WHAT NEEDS TO BE DONE:
Scan each line of the records for the word "banner" and extract the ones that have it.

Records excerpted from a collection:
..............................
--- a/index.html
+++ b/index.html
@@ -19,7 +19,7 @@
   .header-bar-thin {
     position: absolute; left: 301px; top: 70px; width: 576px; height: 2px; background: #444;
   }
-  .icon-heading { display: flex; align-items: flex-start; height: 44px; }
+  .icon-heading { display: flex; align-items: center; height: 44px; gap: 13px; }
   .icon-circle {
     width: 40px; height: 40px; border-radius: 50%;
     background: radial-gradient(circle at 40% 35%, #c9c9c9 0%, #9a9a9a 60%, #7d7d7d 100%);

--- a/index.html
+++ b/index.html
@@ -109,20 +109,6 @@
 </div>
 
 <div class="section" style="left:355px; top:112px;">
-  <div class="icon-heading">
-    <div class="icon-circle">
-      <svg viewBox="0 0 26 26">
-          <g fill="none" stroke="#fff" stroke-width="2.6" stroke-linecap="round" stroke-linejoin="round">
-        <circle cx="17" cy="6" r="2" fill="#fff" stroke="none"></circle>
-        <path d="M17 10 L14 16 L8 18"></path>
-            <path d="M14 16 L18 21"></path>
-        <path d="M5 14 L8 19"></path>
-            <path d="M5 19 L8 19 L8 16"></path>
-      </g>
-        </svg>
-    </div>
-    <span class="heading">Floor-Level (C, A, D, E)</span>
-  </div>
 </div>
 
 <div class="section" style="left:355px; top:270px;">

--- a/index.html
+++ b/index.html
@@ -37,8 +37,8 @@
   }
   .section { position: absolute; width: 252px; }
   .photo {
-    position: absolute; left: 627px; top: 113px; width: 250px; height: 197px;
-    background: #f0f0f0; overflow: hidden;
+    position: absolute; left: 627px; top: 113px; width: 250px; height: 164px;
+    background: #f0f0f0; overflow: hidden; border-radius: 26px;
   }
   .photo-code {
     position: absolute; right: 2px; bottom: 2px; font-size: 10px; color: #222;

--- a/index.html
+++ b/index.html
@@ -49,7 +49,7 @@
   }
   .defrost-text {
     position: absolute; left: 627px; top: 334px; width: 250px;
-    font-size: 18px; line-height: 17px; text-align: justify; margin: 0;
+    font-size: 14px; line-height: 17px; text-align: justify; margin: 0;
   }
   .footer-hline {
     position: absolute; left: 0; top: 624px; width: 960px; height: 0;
..............................
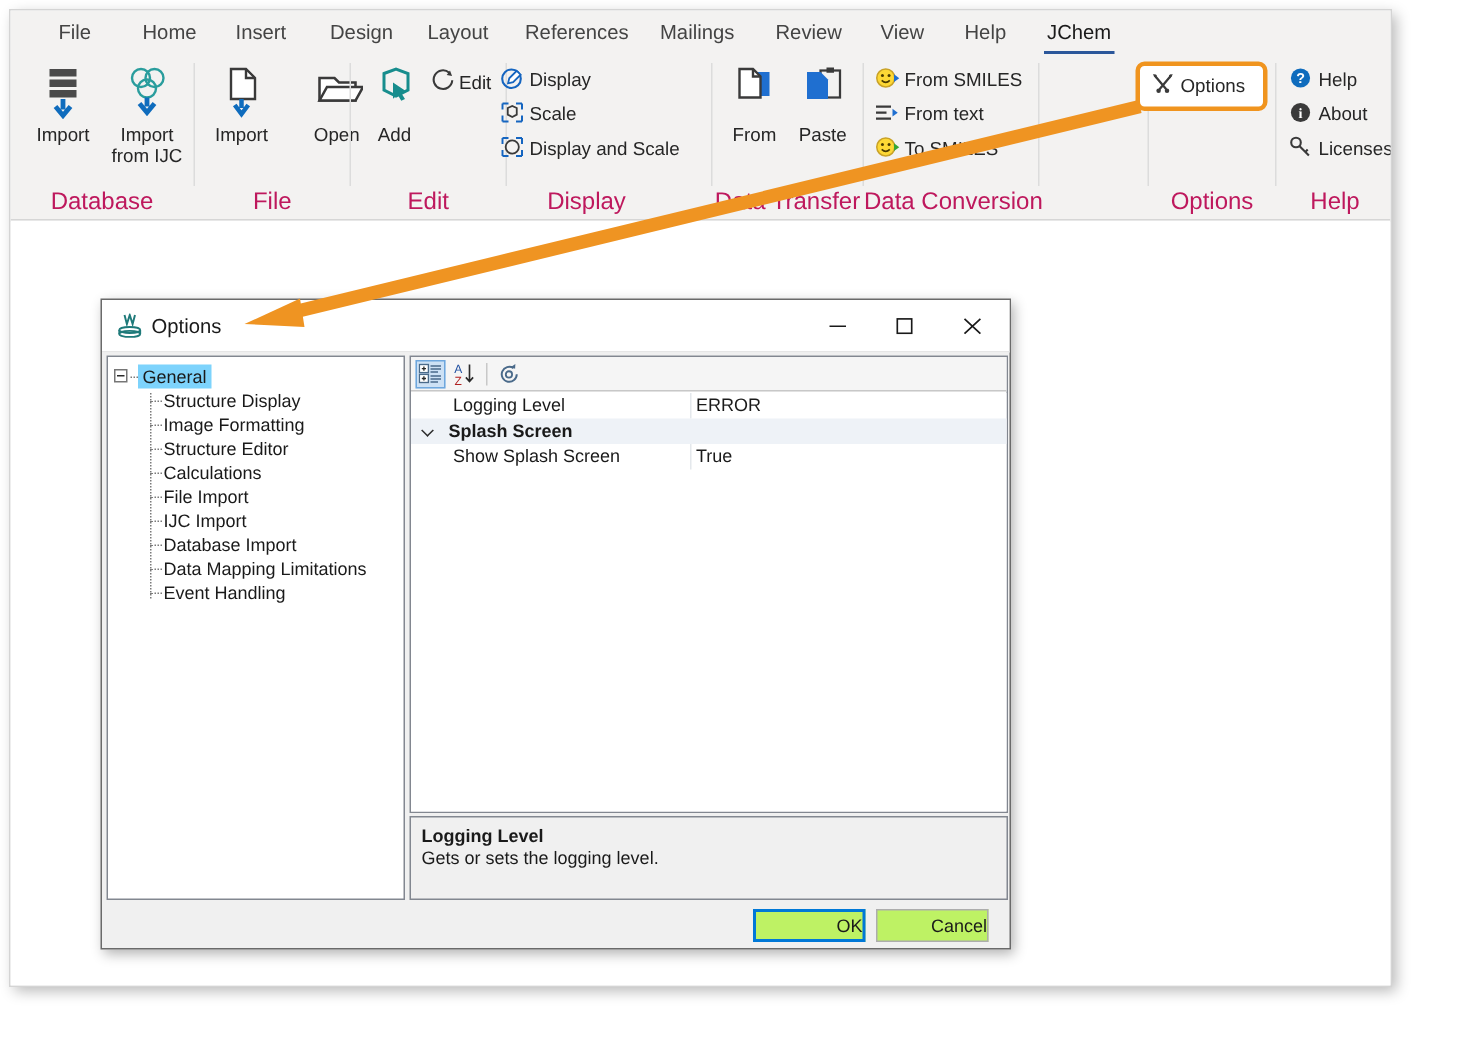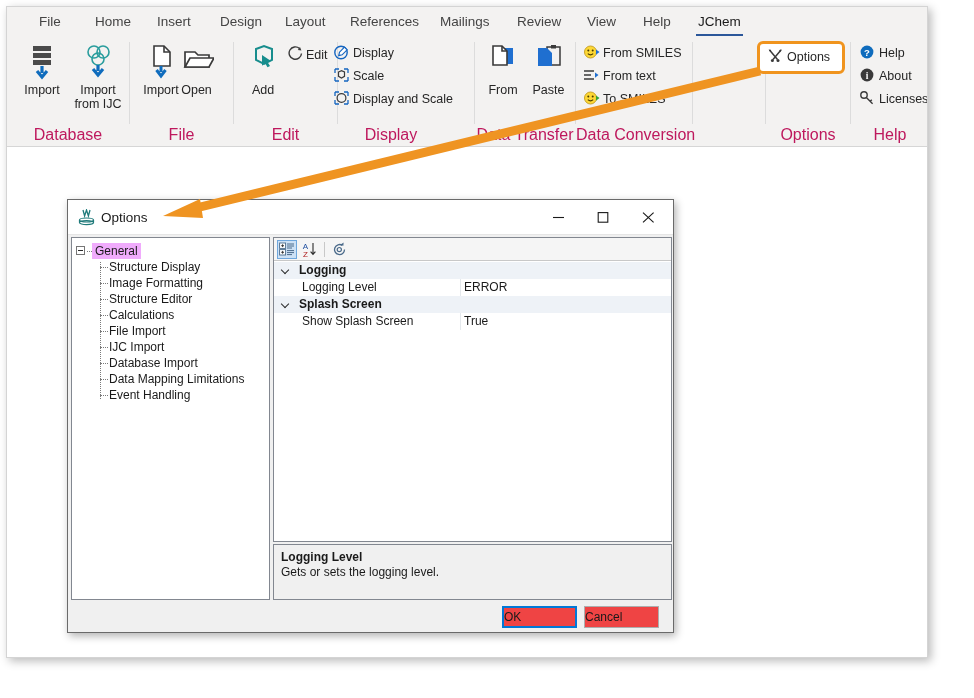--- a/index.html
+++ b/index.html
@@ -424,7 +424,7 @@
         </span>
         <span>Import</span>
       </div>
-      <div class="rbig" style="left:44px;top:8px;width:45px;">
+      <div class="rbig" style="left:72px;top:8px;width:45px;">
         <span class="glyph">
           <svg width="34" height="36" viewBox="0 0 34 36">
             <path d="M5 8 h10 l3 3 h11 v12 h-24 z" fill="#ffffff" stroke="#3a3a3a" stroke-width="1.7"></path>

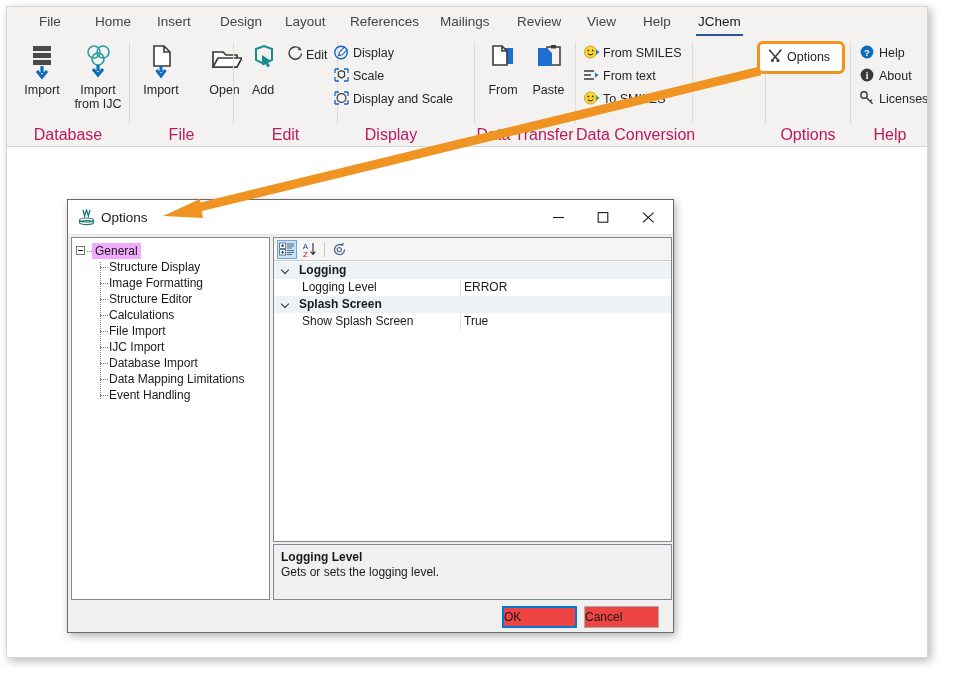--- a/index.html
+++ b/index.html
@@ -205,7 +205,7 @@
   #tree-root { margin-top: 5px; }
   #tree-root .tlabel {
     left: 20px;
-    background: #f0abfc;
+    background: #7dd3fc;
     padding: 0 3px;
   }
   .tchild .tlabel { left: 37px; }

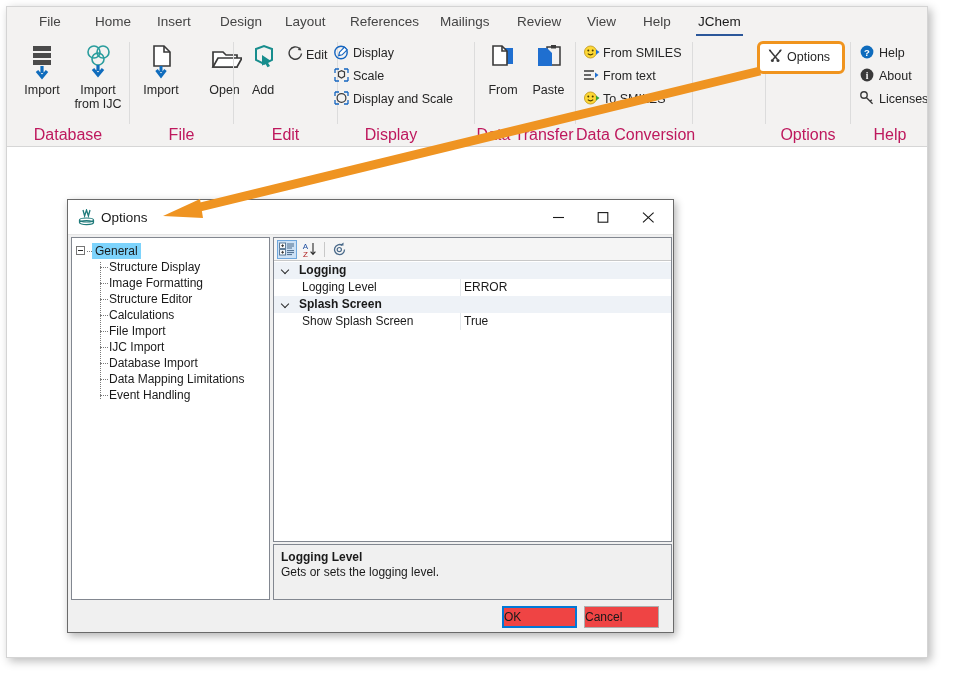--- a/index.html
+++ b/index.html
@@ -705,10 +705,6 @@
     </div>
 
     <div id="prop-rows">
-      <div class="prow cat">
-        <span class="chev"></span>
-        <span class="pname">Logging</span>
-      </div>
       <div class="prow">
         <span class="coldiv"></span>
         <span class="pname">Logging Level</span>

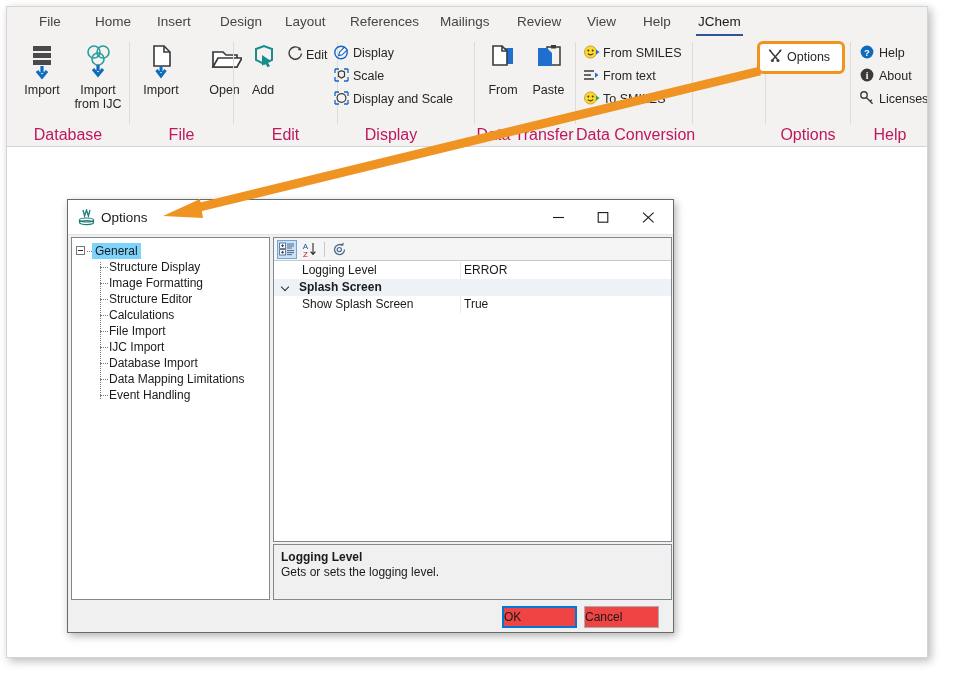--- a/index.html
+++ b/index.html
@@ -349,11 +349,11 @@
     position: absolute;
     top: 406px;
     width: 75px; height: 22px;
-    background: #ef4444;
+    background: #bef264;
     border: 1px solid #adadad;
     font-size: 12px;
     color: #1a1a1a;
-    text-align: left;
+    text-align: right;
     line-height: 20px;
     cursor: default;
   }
..............................
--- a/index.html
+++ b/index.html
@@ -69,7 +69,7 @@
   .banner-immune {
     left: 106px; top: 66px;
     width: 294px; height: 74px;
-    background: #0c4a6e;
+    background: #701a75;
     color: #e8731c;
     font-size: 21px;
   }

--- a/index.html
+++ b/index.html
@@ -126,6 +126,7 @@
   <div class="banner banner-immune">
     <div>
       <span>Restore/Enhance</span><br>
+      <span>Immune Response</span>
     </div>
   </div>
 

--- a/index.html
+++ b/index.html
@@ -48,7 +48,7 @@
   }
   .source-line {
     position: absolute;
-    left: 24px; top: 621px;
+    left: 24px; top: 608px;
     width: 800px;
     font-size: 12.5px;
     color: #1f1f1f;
..............................
TASK OUTPUT:
   .banner-immune {
   <div class="banner banner-immune">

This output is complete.